▶ [Exercise]
Quote word for word the lines starting at the line with "total: 4095.10 -> 4648.77" and ending at the final line of the entries. Leave out any pictures.

▶ [The input]
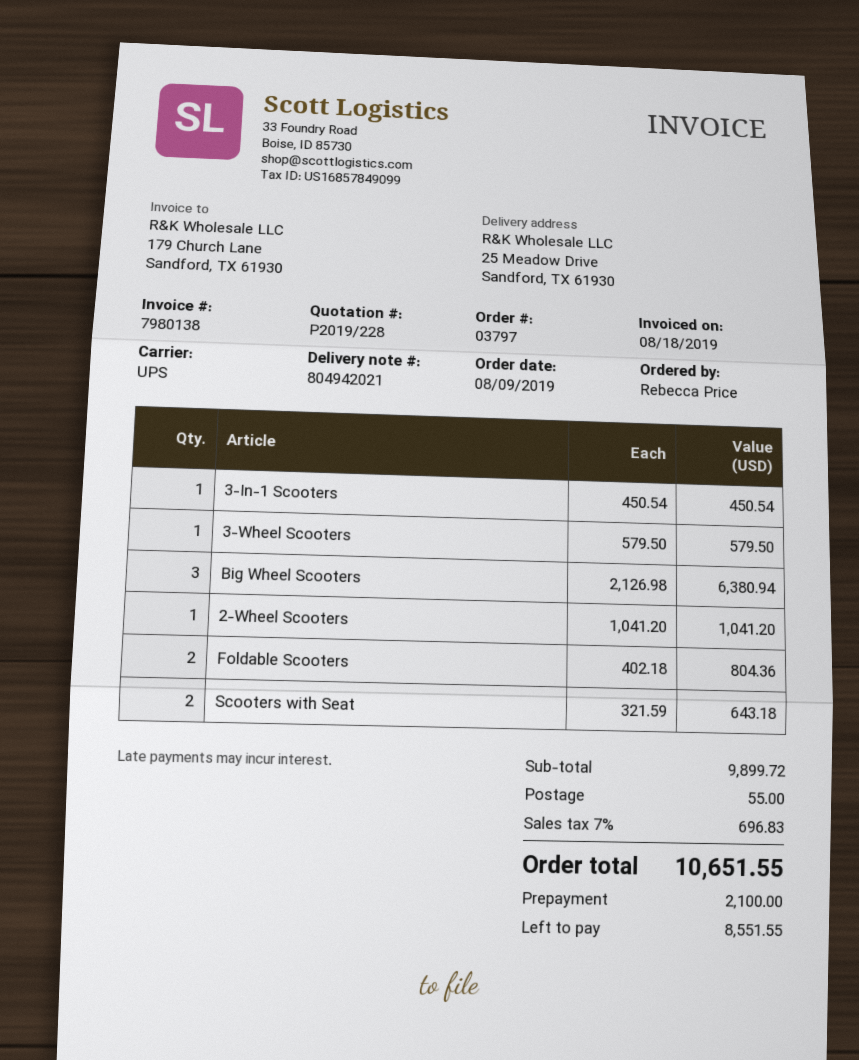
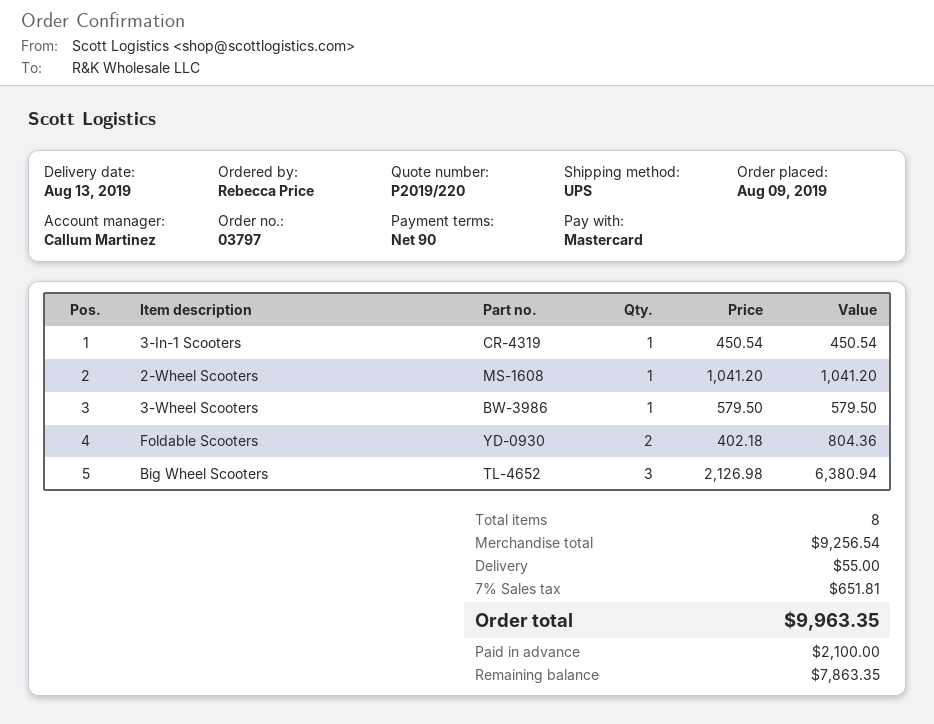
quote number: P2019/228 -> P2019/220
Scooters with Seat: 2 x 321.59 = 643.18 -> none
subtotal: 9899.72 -> 9256.54
tax: 7% = 696.83 -> 7% = 651.81
total: 10651.55 -> 9963.35
balance: 8551.55 -> 7863.35

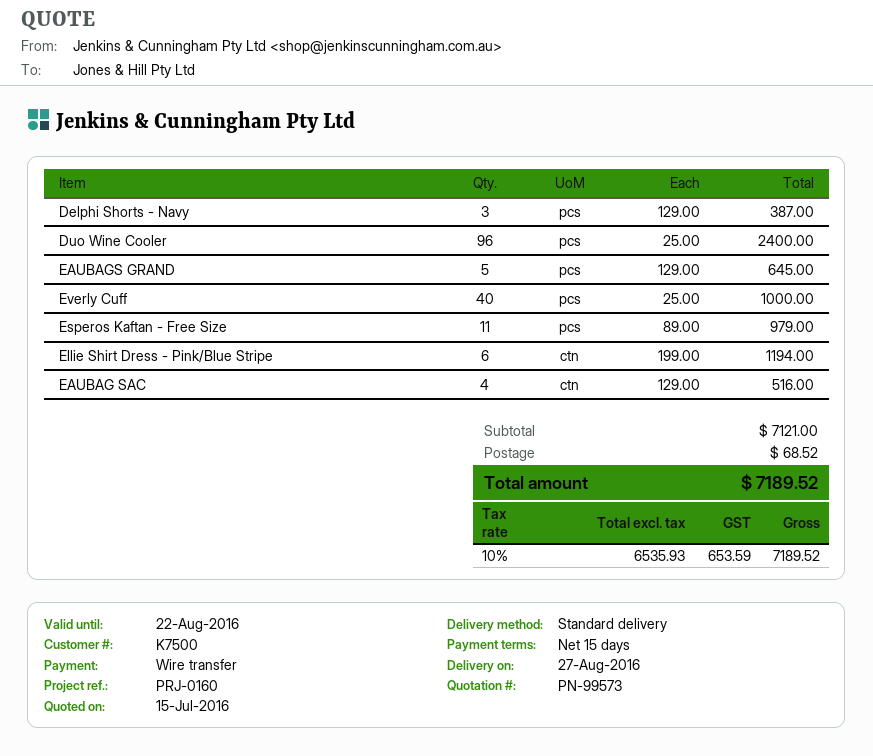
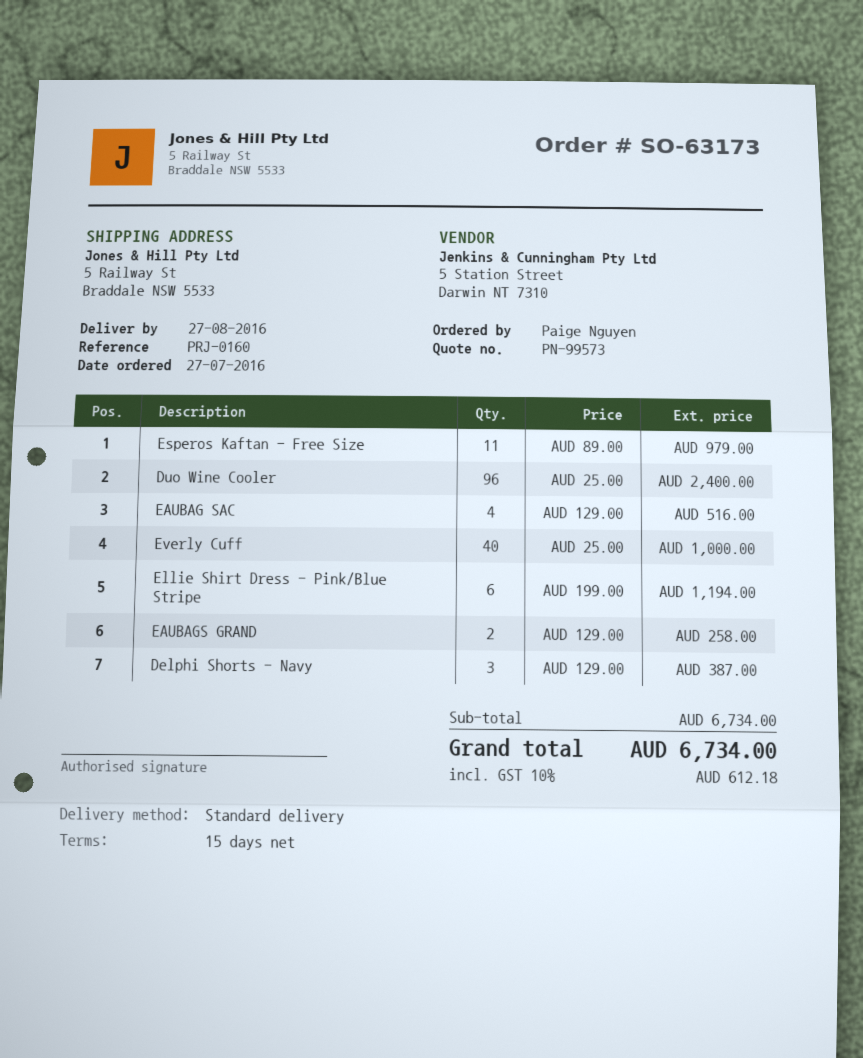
EAUBAGS GRAND: 5 x 129.00 = 645.00 -> 2 x 129.00 = 258.00
subtotal: 7121.00 -> 6734.00
shipping: 68.52 -> none
tax: 10% = 653.59 -> 10% = 612.18
total: 7189.52 -> 6734.00

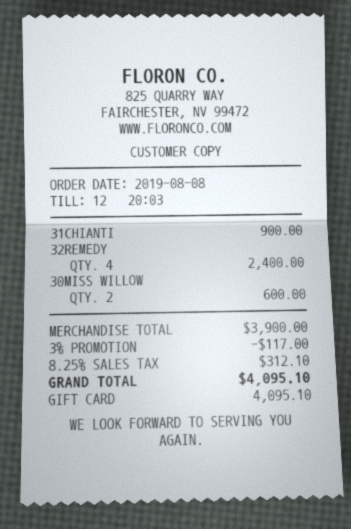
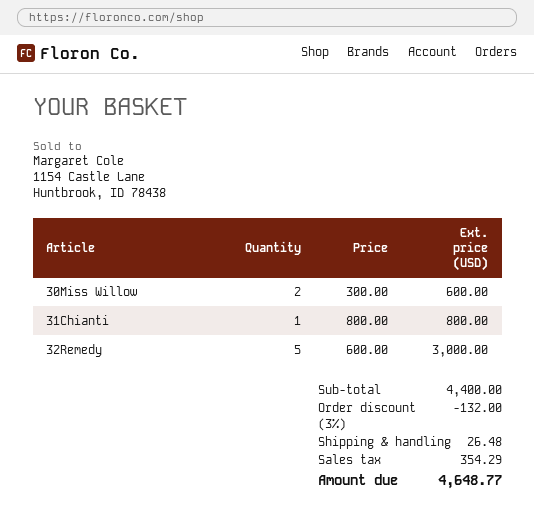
31CHIANTI: 1 for 900.00 -> 1 for 800.00
32REMEDY: 4 for 2400.00 -> 5 for 3000.00
subtotal: 3900.00 -> 4400.00
discount: 3% = 117.00 -> 3% = 132.00
shipping: none -> 26.48
tax: 312.10 -> 354.29
total: 4095.10 -> 4648.77

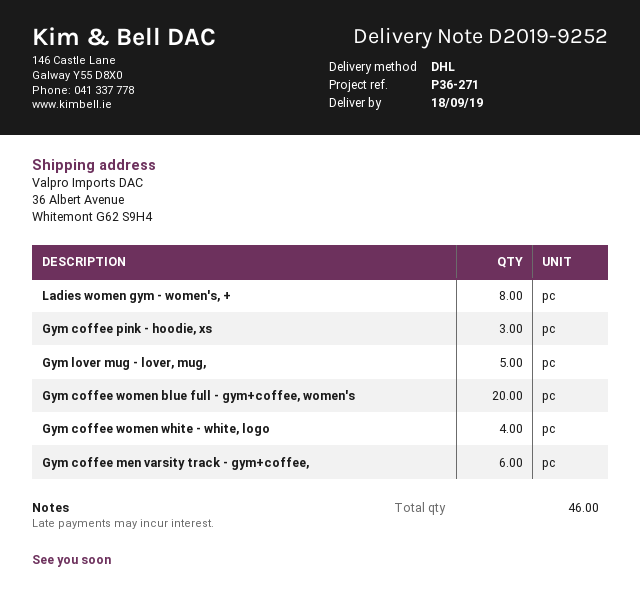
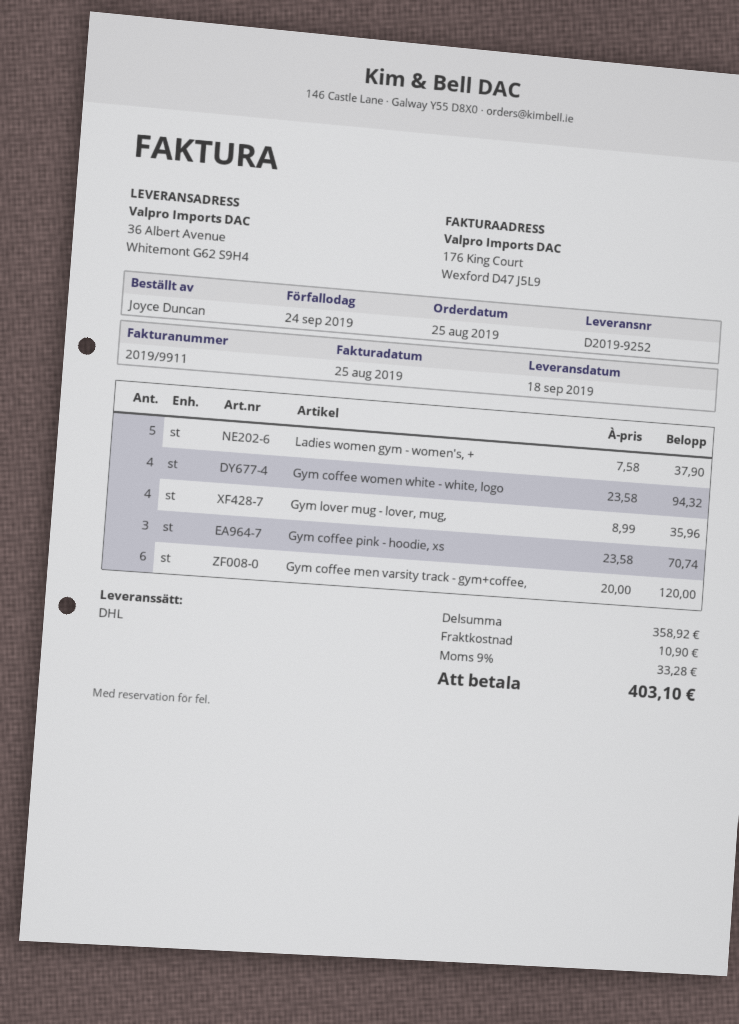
Ladies women gym - women's, +: 8 -> 5
Gym lover mug - lover, mug,: 5 -> 4
Gym coffee women blue full - gym+coffee, women's: 20 -> none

▶ [Response area]
total: 4095.10 -> 4648.77

Ladies women gym - women's, +: 8 -> 5
Gym lover mug - lover, mug,: 5 -> 4
Gym coffee women blue full - gym+coffee, women's: 20 -> none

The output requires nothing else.